11. good renal function, defined as serum creatinine ≤ 1.5 times ULN or calculated
creatinine clearance ≥ 60 ml/min; urine protein less than 2+ on routine urine
examination, or 24-hour urine protein quantification < 1 g

12. Women of childbearing potential should have a negative urine or serum pregnancy test
within 3 days prior to receiving the first dose of study drug (Week 1, Day 1).

13. male patients should be using barrier contraception (i.e., condoms) from screening
until 6 months after discontinuation of study treatment

14. Subjects will voluntarily participate and sign an informed consent in writing.

Exclusion Criteria:

1. Received any of the following treatments:

1. Currently participating in an interventional clinical study treatment or received
another study drug within 4 weeks prior to the first dose

2. Received palliative intracranial radiation therapy prior to the first dose

3. Patient has undergone major surgery (including biopsy) or major trauma within 4
weeks prior to the first dose of study drug; patients who are expected to require
major surgery during the study period

4. Patients previously treated with EGFR-TKI.

2. patients with NSCLC EGFR driver gene negative or known severe allergic reactions (≥
grade 3) to TKIs drugs;

3. patients who are unable to undergo MR examination

4. brain metastases requiring surgical decompression;

5. the presence of a previous solid organ or hematologic transplant; clinically active
diverticulitis, abdominal abscess, gastrointestinal obstruction; the presence of
clinically uncontrollable pleural effusion/peritoneal effusion

6. malignancy other than non-small cell lung cancer within 5 years prior to enrollment,
excluding adequately treated carcinoma in situ of the cervix, basal cell or squamous
epithelial cell skin cancer of the skin, localized prostate cancer after radical
surgery, and ductal carcinoma in situ of the breast;

7. having unremitting residual toxicity of prior therapy greater than CTCAE grade 1 at
the time of initiation of study treatment, with the exception of alopecia and grade 2
neurotoxicity from prior chemotherapy;

8. have any serious or poorly controlled systemic disease, such as active bleeding-prone
body or active infection, as judged by the investigator.
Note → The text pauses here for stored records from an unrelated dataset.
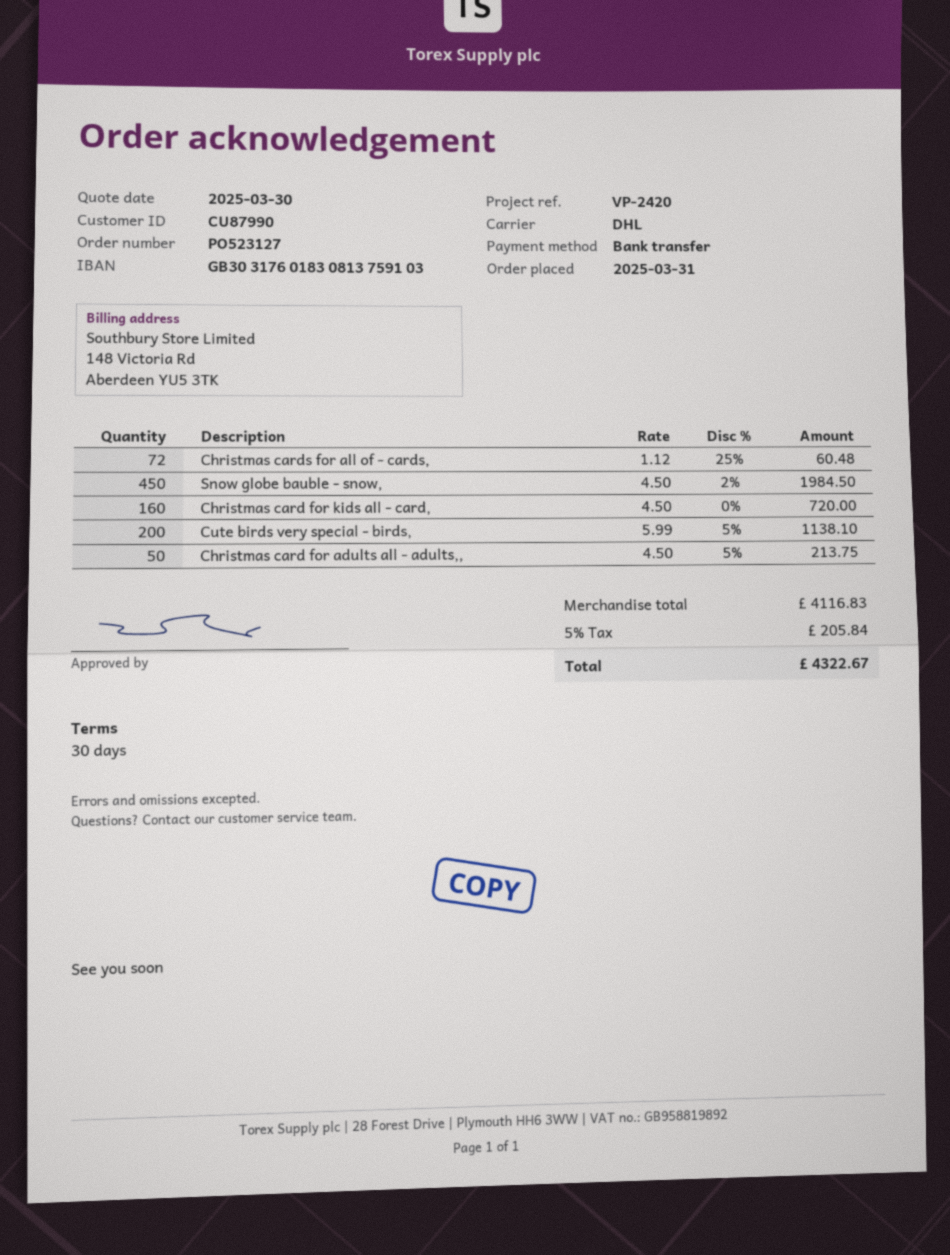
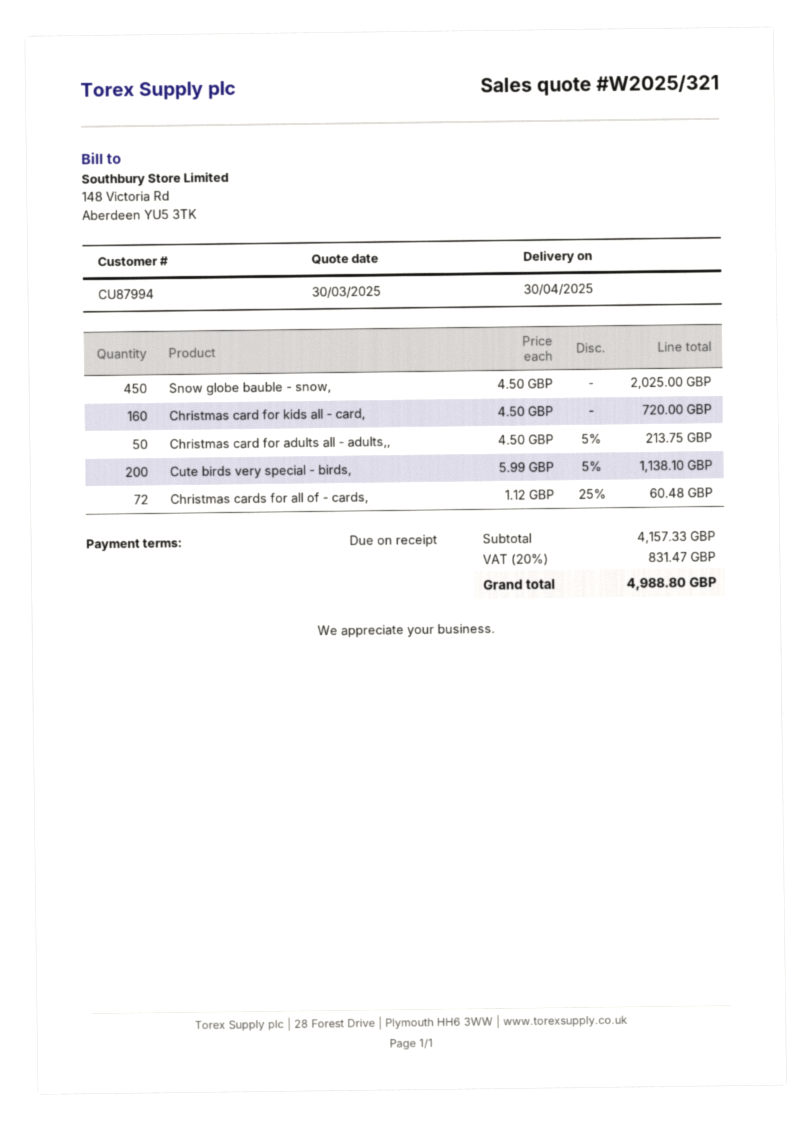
payment terms: 30 days -> on receipt
customer number: CU87990 -> CU87994
Snow globe bauble - snow,: 450 x 4.50 - 2% = 1984.50 -> 450 x 4.50 = 2025.00
subtotal: 4116.83 -> 4157.33
tax: 5% = 205.84 -> 20% = 831.47
total: 4322.67 -> 4988.80

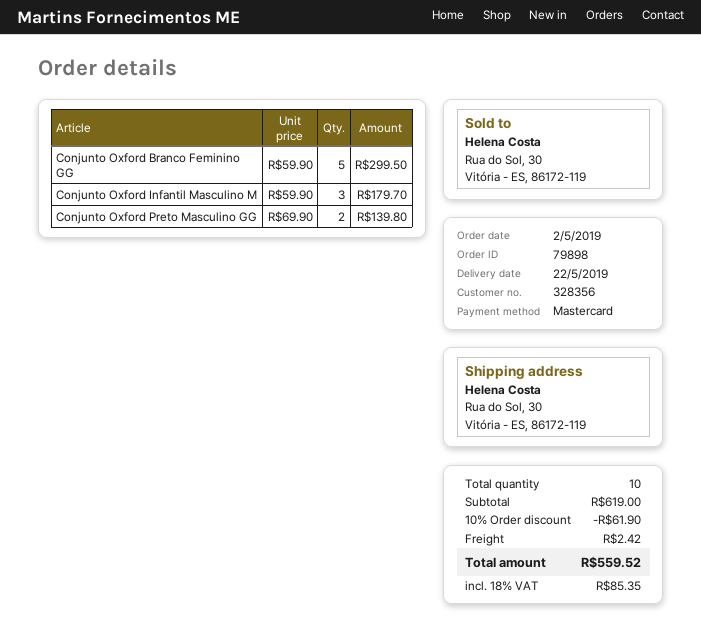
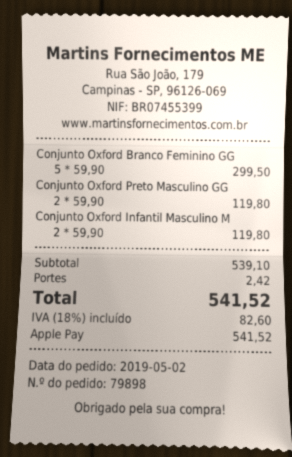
payment method: Mastercard -> Apple Pay
Conjunto Oxford Infantil Masculino M: 3 x 59.90 = 179.70 -> 2 x 59.90 = 119.80
Conjunto Oxford Preto Masculino GG: 2 x 69.90 = 139.80 -> 2 x 59.90 = 119.80
subtotal: 619.00 -> 539.10
discount: 10% = 61.90 -> none
tax: 18% = 85.35 -> 18% = 82.60
total: 559.52 -> 541.52

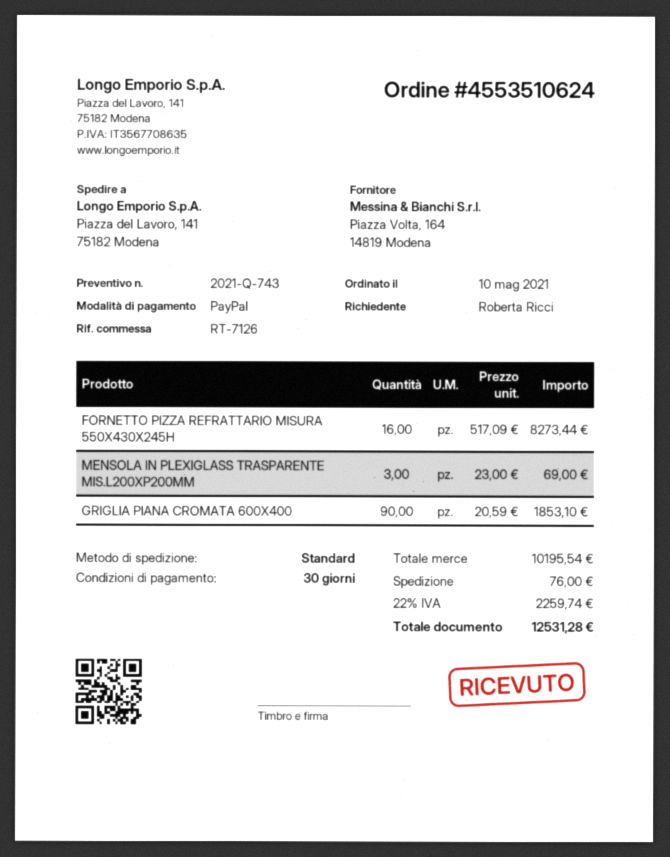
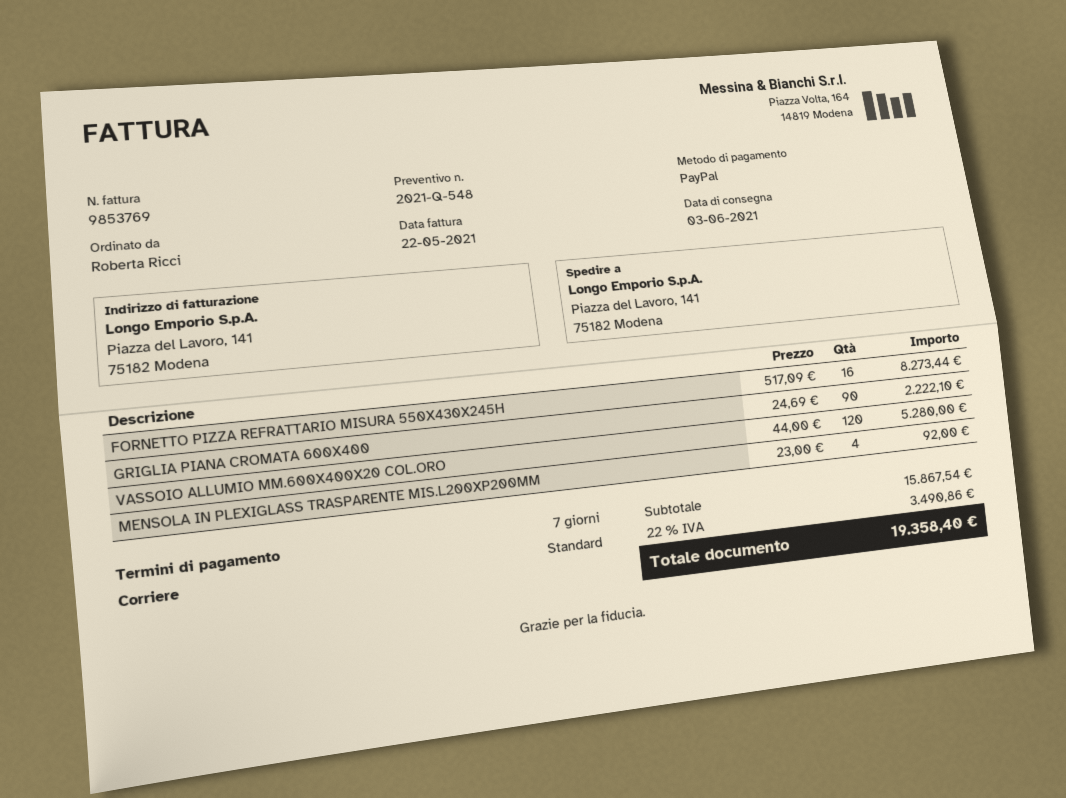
quote number: 2021-Q-743 -> 2021-Q-548
payment terms: 30 days -> 7 days
MENSOLA IN PLEXIGLASS TRASPARENTE MIS.L200XP200MM: 3 x 23.00 = 69.00 -> 4 x 23.00 = 92.00
GRIGLIA PIANA CROMATA 600X400: 90 x 20.59 = 1853.10 -> 90 x 24.69 = 2222.10
VASSOIO ALLUMIO MM.600X400X20 COL.ORO: none -> 120 x 44.00 = 5280.00
subtotal: 10195.54 -> 15867.54
shipping: 76.00 -> none
tax: 22% = 2259.74 -> 22% = 3490.86
total: 12531.28 -> 19358.40

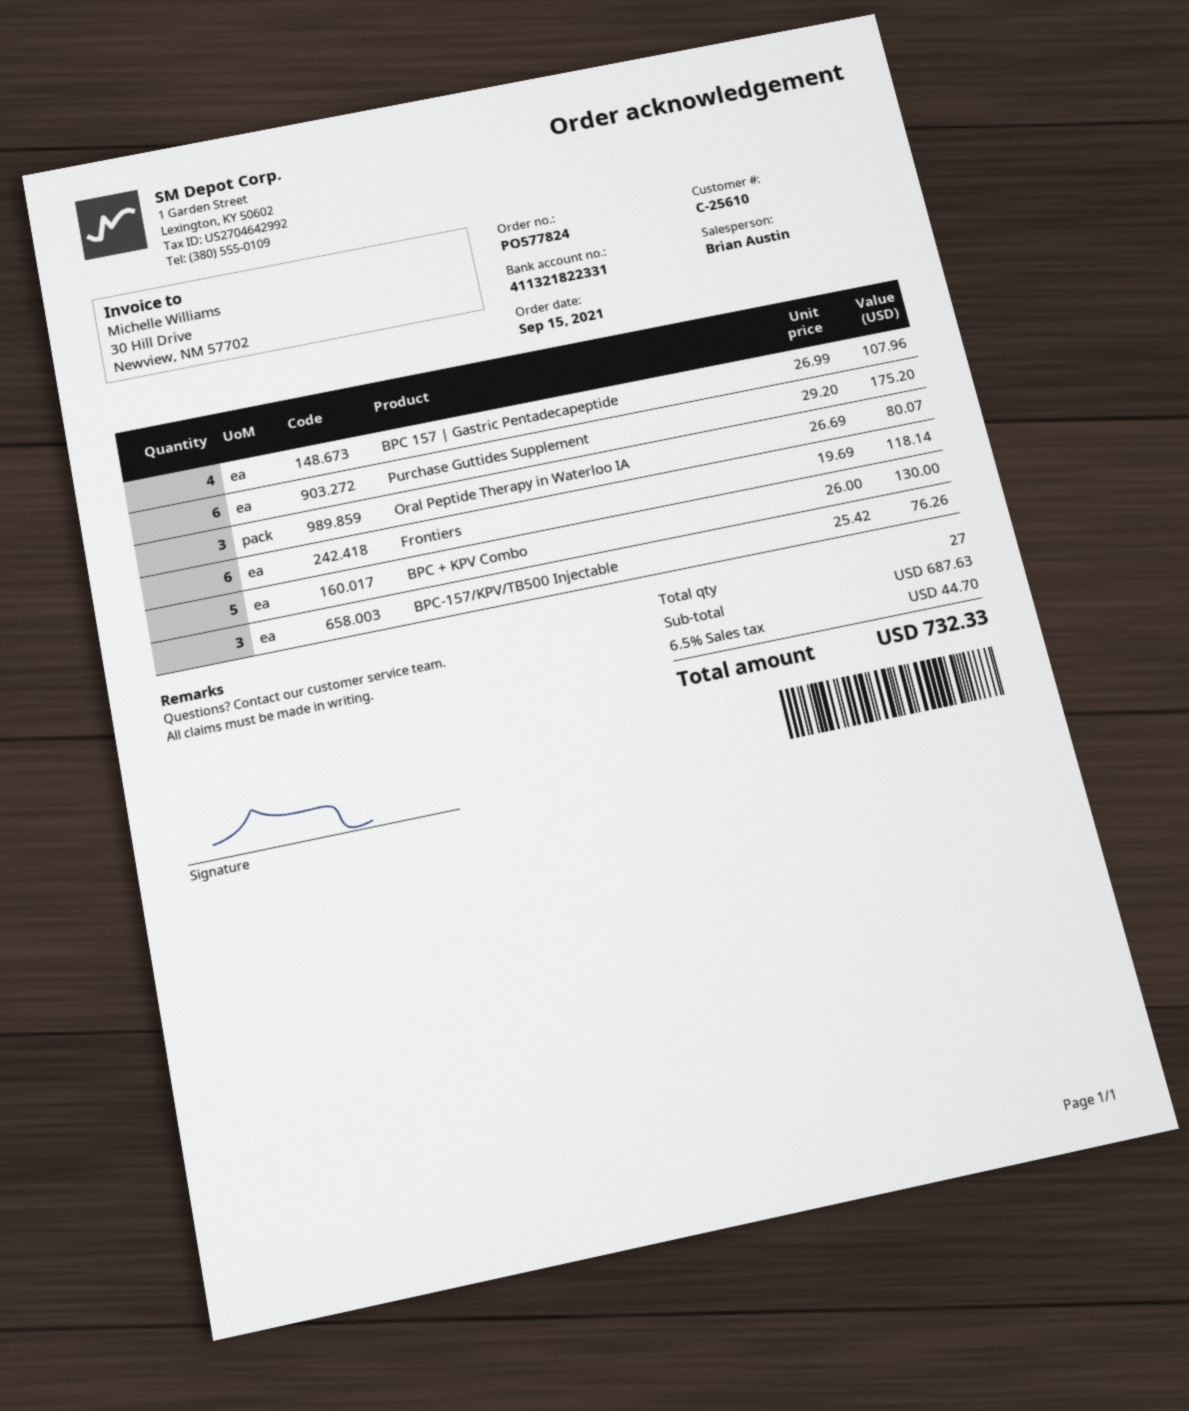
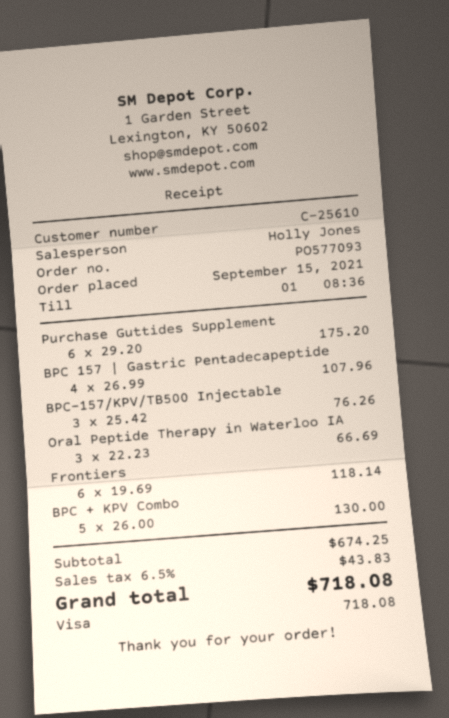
order number: PO577824 -> PO577093
sales rep: Brian Austin -> Holly Jones
Oral Peptide Therapy in Waterloo IA: 3 x 26.69 = 80.07 -> 3 x 22.23 = 66.69
subtotal: 687.63 -> 674.25
tax: 6.5% = 44.70 -> 6.5% = 43.83
total: 732.33 -> 718.08

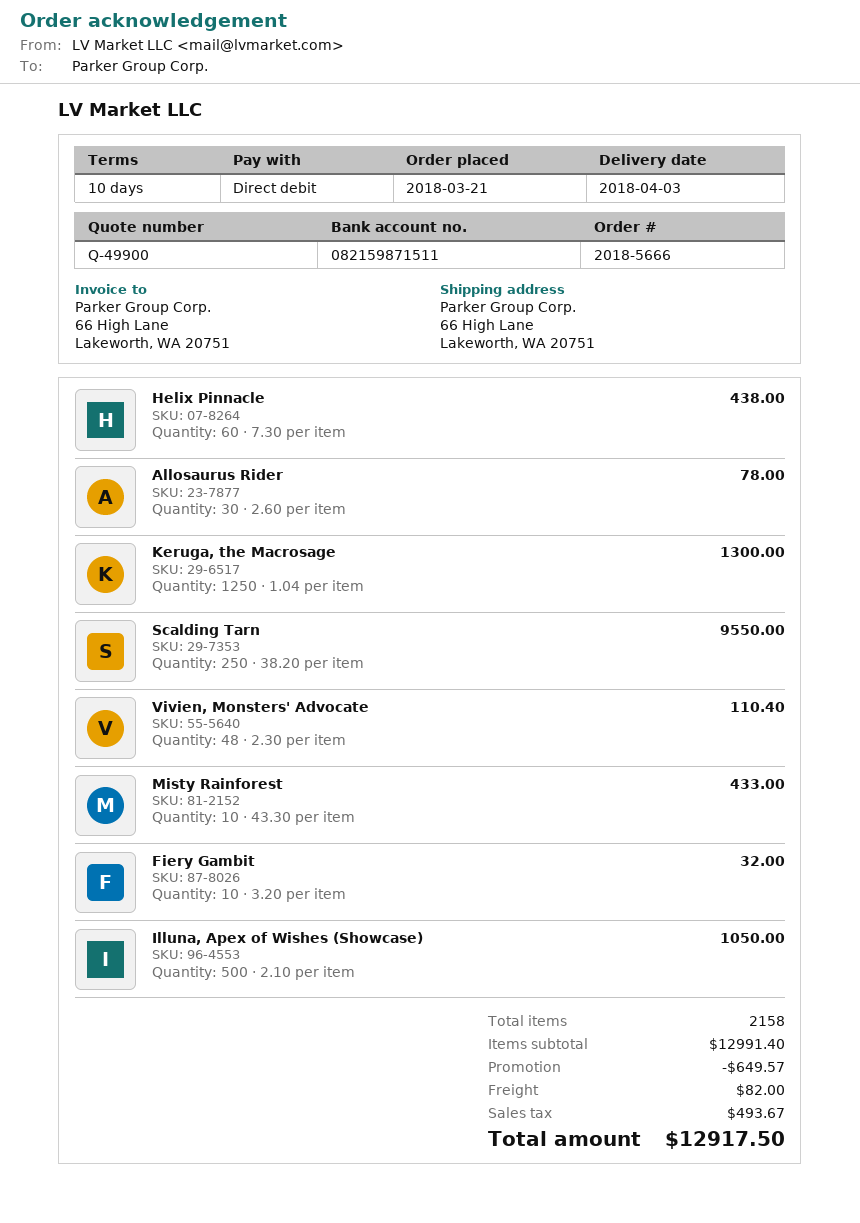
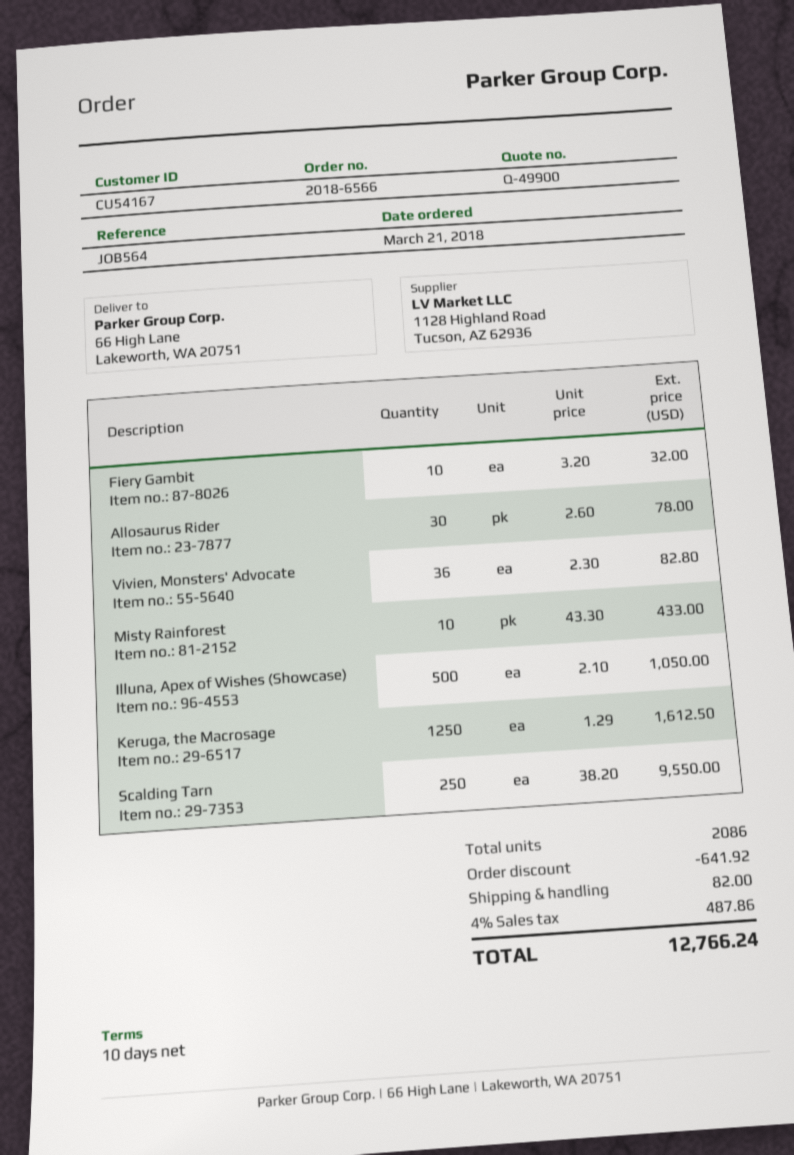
order number: 2018-5666 -> 2018-6566
Helix Pinnacle: 60 x 7.30 = 438.00 -> none
Keruga, the Macrosage: 1250 x 1.04 = 1300.00 -> 1250 x 1.29 = 1612.50
Vivien, Monsters' Advocate: 48 x 2.30 = 110.40 -> 36 x 2.30 = 82.80
total quantity: 2158 -> 2086
discount: 649.57 -> 641.92
tax: 493.67 -> 487.86
total: 12917.50 -> 12766.24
Chronic illnesses that do not
require exclusion;

9. the known presence of a psychiatric illness or substance abuse condition that may have
an impact on compliance with trial requirements

10. any serious or uncontrolled ocular pathology that, in the judgment of the physician,
may increase the safety risk to the patient

11. a known history of human immunodeficiency virus (HIV) infection (i.e., HIV 1/2
antibody positive)

12. patients who, in the judgment of the investigator, are likely to be poorly compliant
with the procedures and requirements of the study.